By pouring the essence of nature into the ravaged lands of the world, a practitioner of the primal art is able to restore the land, to bring life back, to encourage growth.
Those required stats were well outside of what he had. Why then would he be provided with a staff that had that power if he could not yet use it? It made little sense. His spear had a hidden trait, much like the staff had when first viewed, but the staff’s powers had been revealed to him. Which suggested, perhaps, that he could. His steps picked up as he neared the bridge and started across it, eager now to try it out, to see if he was correct. Not until he reached the dead zone though, not until he was sure how he knew it worked and if there were any limitations to it.
He hurried along the path, forcing Yrip almost to scurry to keep up, and through the old goblin camp, where the remnants of it and the refuse left behind remained.
“Snarl would like to know of this place,” Chance remarked as they walked by. “Plenty of cleaning for him here.”
Yrip responded with a short barking laugh. “Yes, yes, I am sure that he would.”
They climbed from the camp up into the barren hills that overlooked it, the skeletons of the dead trees all about. The physical discomfort that he had felt the last time he had been there did not plague him, now that the lair of the undead had been dealt with. There had been no change to the land itself though.

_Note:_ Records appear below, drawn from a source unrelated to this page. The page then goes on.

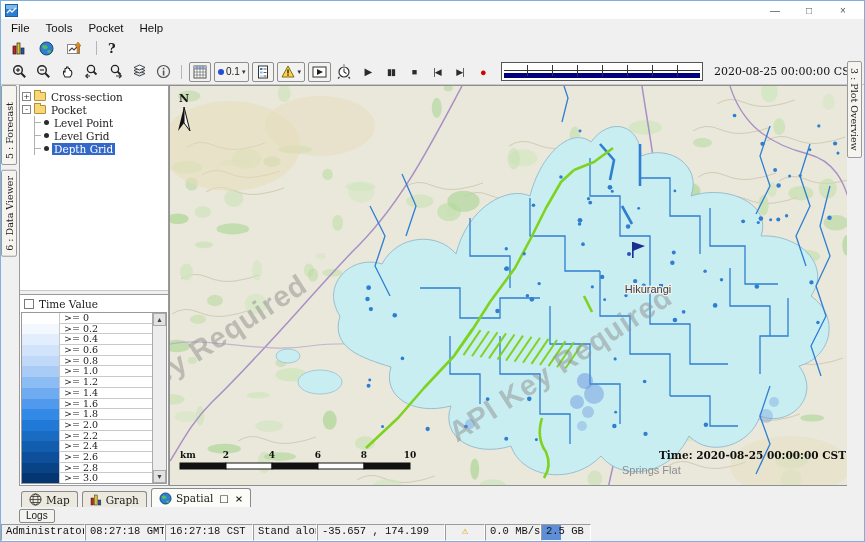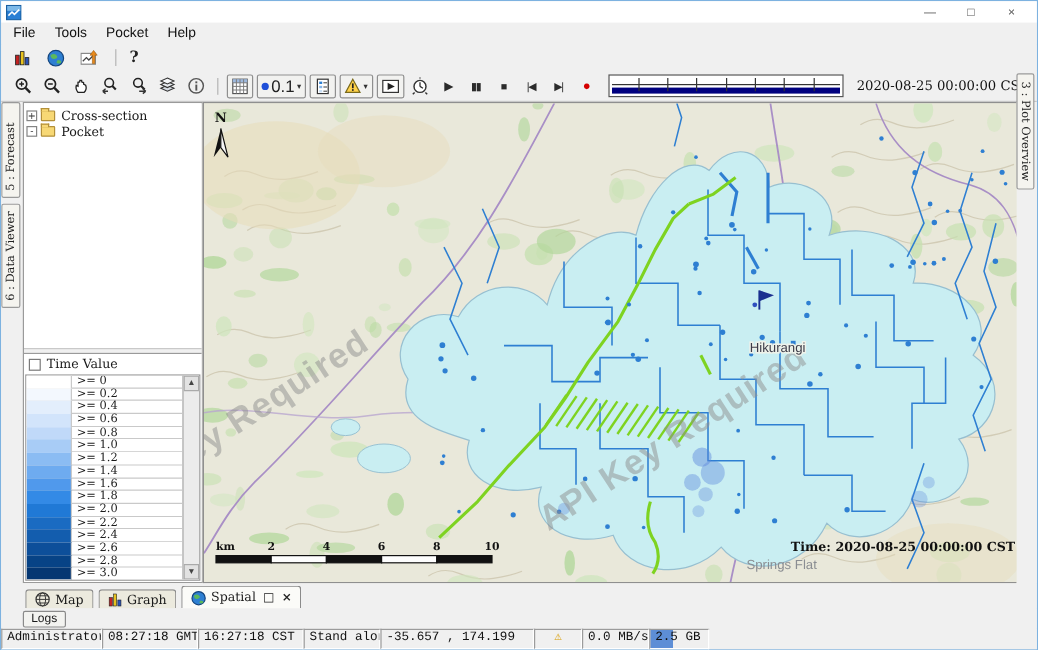--- a/index.html
+++ b/index.html
@@ -28,7 +28,7 @@
         justify-content:center;gap:2px;padding:0 3px;border-radius:2px}
   .caret{font-size:7px;color:#333}
   .dotscale-dot{width:6px;height:6px;border-radius:50%;background:#1f4fd8}
-  .dotscale-txt{font-size:14px;color:#222}
+  .dotscale-txt{font-size:10px;color:#222}
   .transport{font-size:9px;color:#2b2b2b;width:20px;text-align:center;letter-spacing:-1px}
   .transport.play{font-size:10px}
   .rec{color:#d40000;font-size:11px}

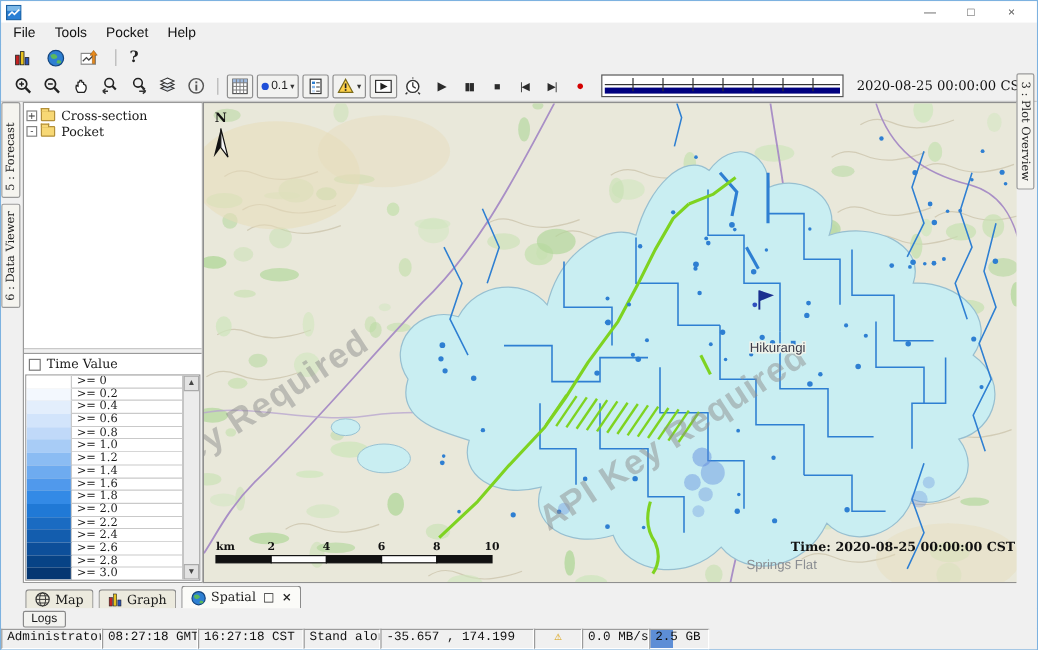--- a/index.html
+++ b/index.html
@@ -286,6 +286,23 @@
           <span class="expander">-</span>
           <span class="folder"></span>
           <span class="tlabel">Pocket</span>
+        </div>
+        <div class="kids">
+          <div class="trow">
+            <span class="stub"></span>
+            <span class="bullet"></span>
+            <span class="tlabel">Level Point</span>
+          </div>
+          <div class="trow">
+            <span class="stub"></span>
+            <span class="bullet"></span>
+            <span class="tlabel">Level Grid</span>
+          </div>
+          <div class="trow">
+            <span class="stub"></span>
+            <span class="bullet"></span>
+            <span class="tlabel sel">Depth Grid</span>
+          </div>
         </div>
       </div>
       <div class="splitter"></div>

When he reached the top of the hills, he stopped. Taking hold of the staff in both hands, he planted the end of it on the ground. Now to see if it would work. The words to activate it came to him, just as he expected that they would; Craghand was aiding him, that he knew now.
“Voraak Var.”
It felt different this time around. All previous times that he had access to the primal magic of the druids, it had come from within and he felt the magic surge through him. He felt no such thing with the staff and at first felt as if nothing had happened but then the staff quivered in his hands. A soft green mist emanated from it, starting to flow outwards around them, across the ground. Onwards it rolled, like waves upon the shore, out over the hills in all directions Then it began to sink into the ground, as water into parched soil, fading from sight.
The land had changed at its touch, for a faint green tinge could now be seen across it. Here and there small shoots began to push up out of the soil, and on once-dead trees, buds began to form. Life was returning, slowly at first, but in time the hills would blossom again, and the apple trees that once stood there would flourish and bring forth their fruits.
“Voraak Var.”
Chance tried one more, to see if he could further hasten the process, but was instead met with one of the internal messages that cropped up.

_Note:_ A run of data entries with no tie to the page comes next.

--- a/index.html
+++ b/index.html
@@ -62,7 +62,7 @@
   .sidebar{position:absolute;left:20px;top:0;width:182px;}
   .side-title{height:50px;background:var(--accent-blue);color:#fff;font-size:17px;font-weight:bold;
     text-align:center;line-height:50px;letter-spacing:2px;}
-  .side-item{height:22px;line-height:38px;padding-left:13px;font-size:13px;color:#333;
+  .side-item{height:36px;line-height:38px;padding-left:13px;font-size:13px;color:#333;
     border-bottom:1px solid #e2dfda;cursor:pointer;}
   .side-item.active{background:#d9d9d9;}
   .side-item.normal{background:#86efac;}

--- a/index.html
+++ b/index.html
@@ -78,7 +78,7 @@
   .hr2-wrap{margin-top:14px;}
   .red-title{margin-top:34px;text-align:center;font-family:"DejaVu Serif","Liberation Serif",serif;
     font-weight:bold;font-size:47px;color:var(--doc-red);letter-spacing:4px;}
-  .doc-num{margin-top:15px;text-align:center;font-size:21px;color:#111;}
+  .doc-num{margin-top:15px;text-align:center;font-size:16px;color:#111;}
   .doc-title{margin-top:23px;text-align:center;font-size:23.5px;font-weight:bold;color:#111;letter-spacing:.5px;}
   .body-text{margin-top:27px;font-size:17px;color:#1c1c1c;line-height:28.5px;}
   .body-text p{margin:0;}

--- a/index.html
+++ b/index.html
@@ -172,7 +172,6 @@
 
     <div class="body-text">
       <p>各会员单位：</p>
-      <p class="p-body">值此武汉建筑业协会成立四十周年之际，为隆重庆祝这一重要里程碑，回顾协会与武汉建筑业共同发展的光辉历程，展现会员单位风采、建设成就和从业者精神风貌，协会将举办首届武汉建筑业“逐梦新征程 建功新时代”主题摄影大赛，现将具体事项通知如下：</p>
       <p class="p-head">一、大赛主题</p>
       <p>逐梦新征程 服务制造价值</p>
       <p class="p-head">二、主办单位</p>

Charge Expended. Cooldown Seven Days.
So it was a one-a-week thing. Handy to know. Besides the hills, there was also the area where the dragon had come down and burnt; it needed rejuvenating as well.

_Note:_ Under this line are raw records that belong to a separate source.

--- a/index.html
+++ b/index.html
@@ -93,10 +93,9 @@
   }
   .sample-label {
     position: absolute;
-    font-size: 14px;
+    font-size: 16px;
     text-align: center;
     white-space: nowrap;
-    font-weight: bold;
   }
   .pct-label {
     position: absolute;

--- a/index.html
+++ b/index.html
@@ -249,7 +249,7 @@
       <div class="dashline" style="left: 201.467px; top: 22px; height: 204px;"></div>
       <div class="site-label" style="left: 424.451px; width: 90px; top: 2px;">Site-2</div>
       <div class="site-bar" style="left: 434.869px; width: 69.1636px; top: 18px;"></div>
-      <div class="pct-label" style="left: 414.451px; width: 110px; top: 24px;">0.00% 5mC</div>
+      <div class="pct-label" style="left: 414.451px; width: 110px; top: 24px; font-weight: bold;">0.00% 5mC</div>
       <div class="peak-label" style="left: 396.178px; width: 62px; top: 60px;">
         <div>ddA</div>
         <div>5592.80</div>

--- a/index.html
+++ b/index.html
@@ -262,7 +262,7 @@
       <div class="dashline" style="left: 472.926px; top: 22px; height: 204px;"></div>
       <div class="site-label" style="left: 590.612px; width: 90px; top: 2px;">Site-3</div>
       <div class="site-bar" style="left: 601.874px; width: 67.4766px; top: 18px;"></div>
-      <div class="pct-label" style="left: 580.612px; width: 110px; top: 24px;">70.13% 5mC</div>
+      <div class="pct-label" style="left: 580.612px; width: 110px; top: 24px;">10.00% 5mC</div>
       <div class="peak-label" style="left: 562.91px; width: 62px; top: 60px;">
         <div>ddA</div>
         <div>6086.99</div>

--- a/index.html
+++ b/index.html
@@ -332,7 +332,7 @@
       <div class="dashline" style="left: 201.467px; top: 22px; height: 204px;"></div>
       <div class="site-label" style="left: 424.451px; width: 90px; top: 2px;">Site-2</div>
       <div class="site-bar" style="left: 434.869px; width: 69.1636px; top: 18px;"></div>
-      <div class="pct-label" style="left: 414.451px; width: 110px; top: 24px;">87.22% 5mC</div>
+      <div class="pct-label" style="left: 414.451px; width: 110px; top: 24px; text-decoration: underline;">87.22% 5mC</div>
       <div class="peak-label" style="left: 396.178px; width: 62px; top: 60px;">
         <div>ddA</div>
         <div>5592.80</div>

Chance looked around the changed landscape and nodded to himself, a warm feeling rising up in him. It took a moment for him to recognise what it was; satisfaction for a job well done. Pride yes, that he knew, but this was different, and strangely felt better as well.
“I think we are done here, Yrip,” he said.
Yrip grinned broadly. “Trees grow again. That is powerful magic.”
“Aye, m’laddie,” Chance replied, but with Craghand’s words, “We’ll all make this land what t’was always meant ta be.”